Ankur Banerjee
SINGAPORE (Reuters) – The dollar strengthened on Thursday after better-than-expected U.S. inflation data dashed long-held expectations that the Federal Reserve would begin a round of rate cuts in June, while the yen weakened at levels last seen observed once in mid-1990.
Investors’ attention will now focus on US producer price data and the European Central Bank meeting later in the day.
The yen’s fall to a 34-year low of 153.24 per US dollar on Wednesday revived fears of intervention as Tokyo authorities confirmed they were not ruling out any steps to combat excessive swings.
Japan intervened in the foreign exchange market three times in 2022, when the yen fell to a 32-year low of 152 per dollar.
On Thursday, the yen strengthened 0.17% to 152.93 per dollar. That was slightly below the 153.24 level hit on Wednesday after data showed the U.S. consumer price index rose 0.4% month-on-month in March, versus the 0.3% rise expected by economists polled by Reuters. .
The yen has fallen nearly 8% against the dollar this year, with the currency strengthening around 151 per dollar since the Bank of Japan ended eight years of negative interest rates last month.
Low Japanese rates have made the yen the funding currency of choice for carry trades over the years, where traders typically borrow a low-yielding currency to then sell and invest the proceeds in assets denominated in a higher-yielding currency.
Kyle Rodda, senior financial market analyst at Capital.com, expects Tokyo authorities will continue to talk tough and intervene if things get messy.
“The very interesting element is how the BOJ ultimately handles this situation… From here we may see more aggressiveness and that will be the catalyst for a more sustained improvement in the situation,” Rodda said.
Bank of Japan Governor Kazuo Ueda said on Wednesday the central bank would not react directly to currency changes when setting monetary policy, rejecting market speculation that a sharp fall in the yen could force it to raise interest rates.
Fed rates will decrease
After the inflation data, traders sharply cut their bets on interest rates falling this year, as well as on when the Federal Reserve will begin its easing cycle.

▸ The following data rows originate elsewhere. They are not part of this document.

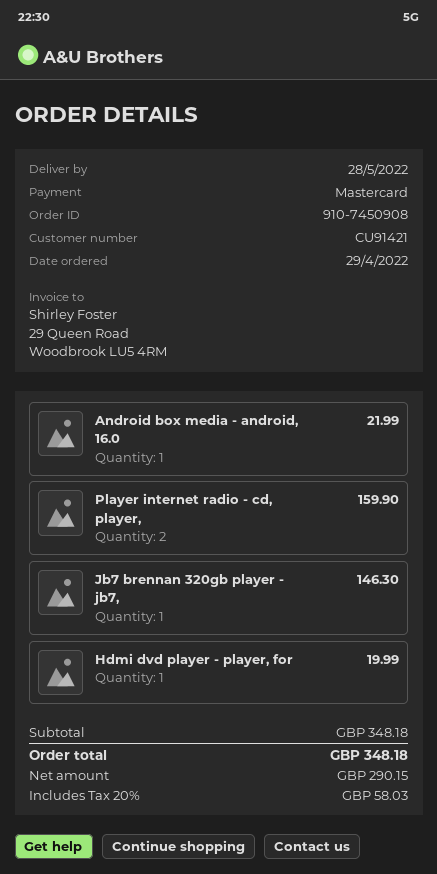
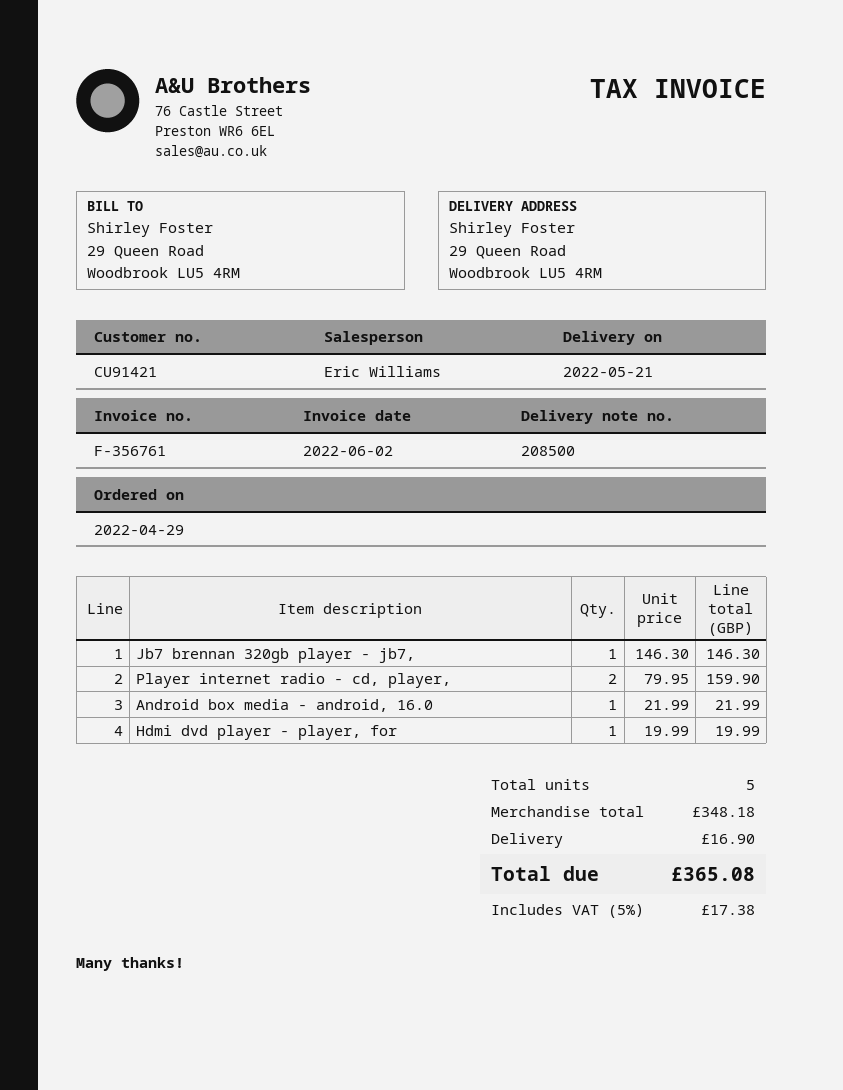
delivery date: 2022-05-28 -> 2022-05-21
shipping: none -> 16.90
tax: 20% = 58.03 -> 5% = 17.38
total: 348.18 -> 365.08

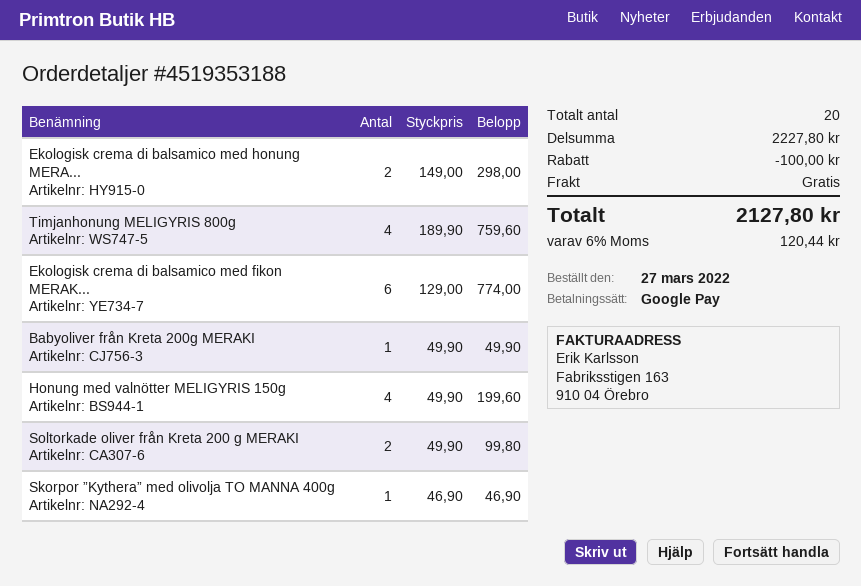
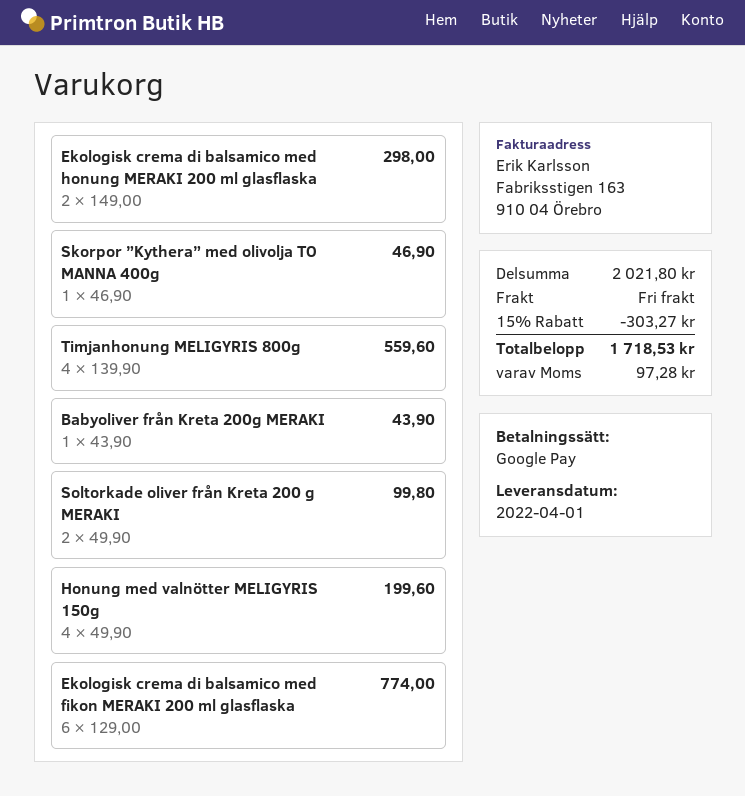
Timjanhonung MELIGYRIS 800g: 4 x 189.90 = 759.60 -> 4 x 139.90 = 559.60
Babyoliver från Kreta 200g MERAKI: 1 x 49.90 = 49.90 -> 1 x 43.90 = 43.90
subtotal: 2227.80 -> 2021.80
discount: 100.00 -> 303.27
tax: 120.44 -> 97.28
total: 2127.80 -> 1718.53

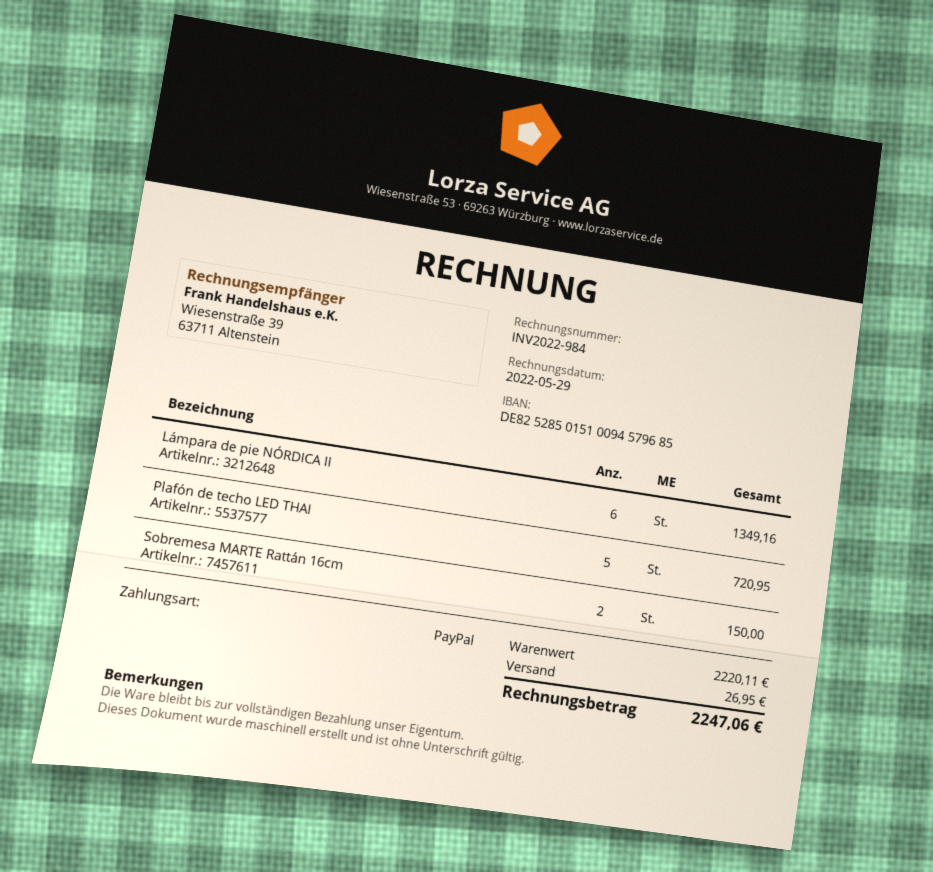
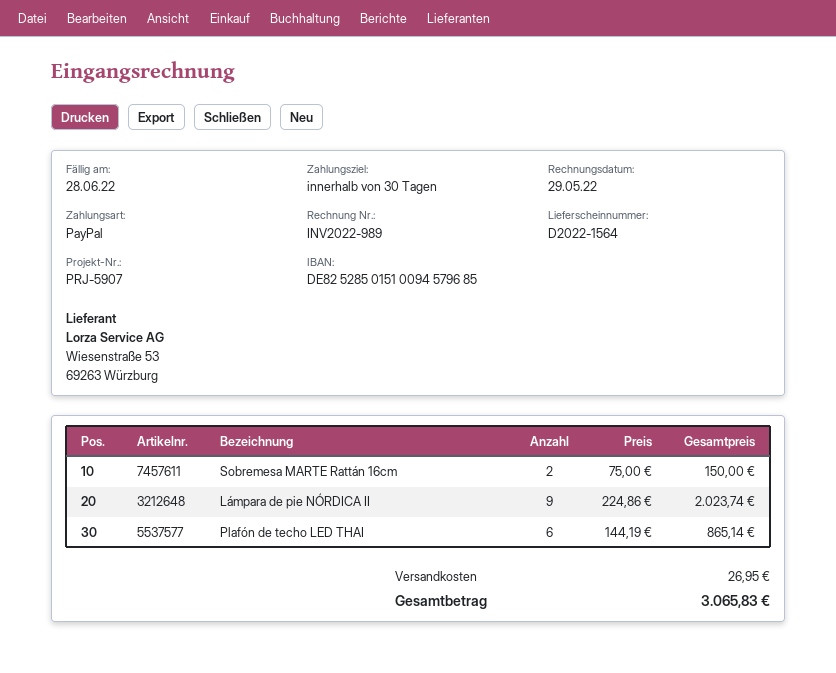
invoice number: INV2022-984 -> INV2022-989
Lámpara de pie NÓRDICA II: 6 for 1349.16 -> 9 for 2023.74
Plafón de techo LED THAI: 5 for 720.95 -> 6 for 865.14
total: 2247.06 -> 3065.83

Adding to those doubts, minutes from the Fed’s March meeting released Wednesday show policymakers were already disappointed with recent inflation figures even before the latest report.
Markets are now pricing in an 18% chance of a Fed rate cut in June, up from 50% before the CPI data, according to CME’s FedWatch tool, with September set to be the next starting point for rate cuts.
Traders are also estimating 43 basis points of easing this year, much lower than the 75 basis points of easing projected by the US central bank. At the beginning of the year, traders predicted a contraction of more than 150 bps. in 2024.
“Two rate cuts in 2024 now look more likely as the Fed will want more confidence that inflation is trending sustainably towards its target,” said Nicholas Chia, Asia macro strategist at Standard Chartered (OTC:).
“While the Fed is not dependent on specific data, the totality of the data clearly indicates that there is no need to rush into cuts.”
A hot inflation report sent the U.S. Treasury surging and the 0 index, which measures the dollar against six peers, rose more than 1% on Wednesday to near a five-month peak of 105.30. The index was last at 105.15 on Thursday.
Bond yields fell 2.4 basis points to 4.536% on Thursday, hovering near the five-month peak of 4.568% they hit on Wednesday.
The dollar’s rise pushed it to a five-month low despite the central bank’s efforts to boost it. [CNY/]
The euro last bought $1.07465, falling 1% on Wednesday ahead of the European Central Bank’s decision. The ECB is expected to remain unchanged on rates but is likely to signal that rate cuts could come as early as June.
Sterling last traded at $1.2548, up 0.07% on the day. The Australian dollar rose 0.14% to $0.6522 and the New Zealand dollar rose 0.17% to $0.59835.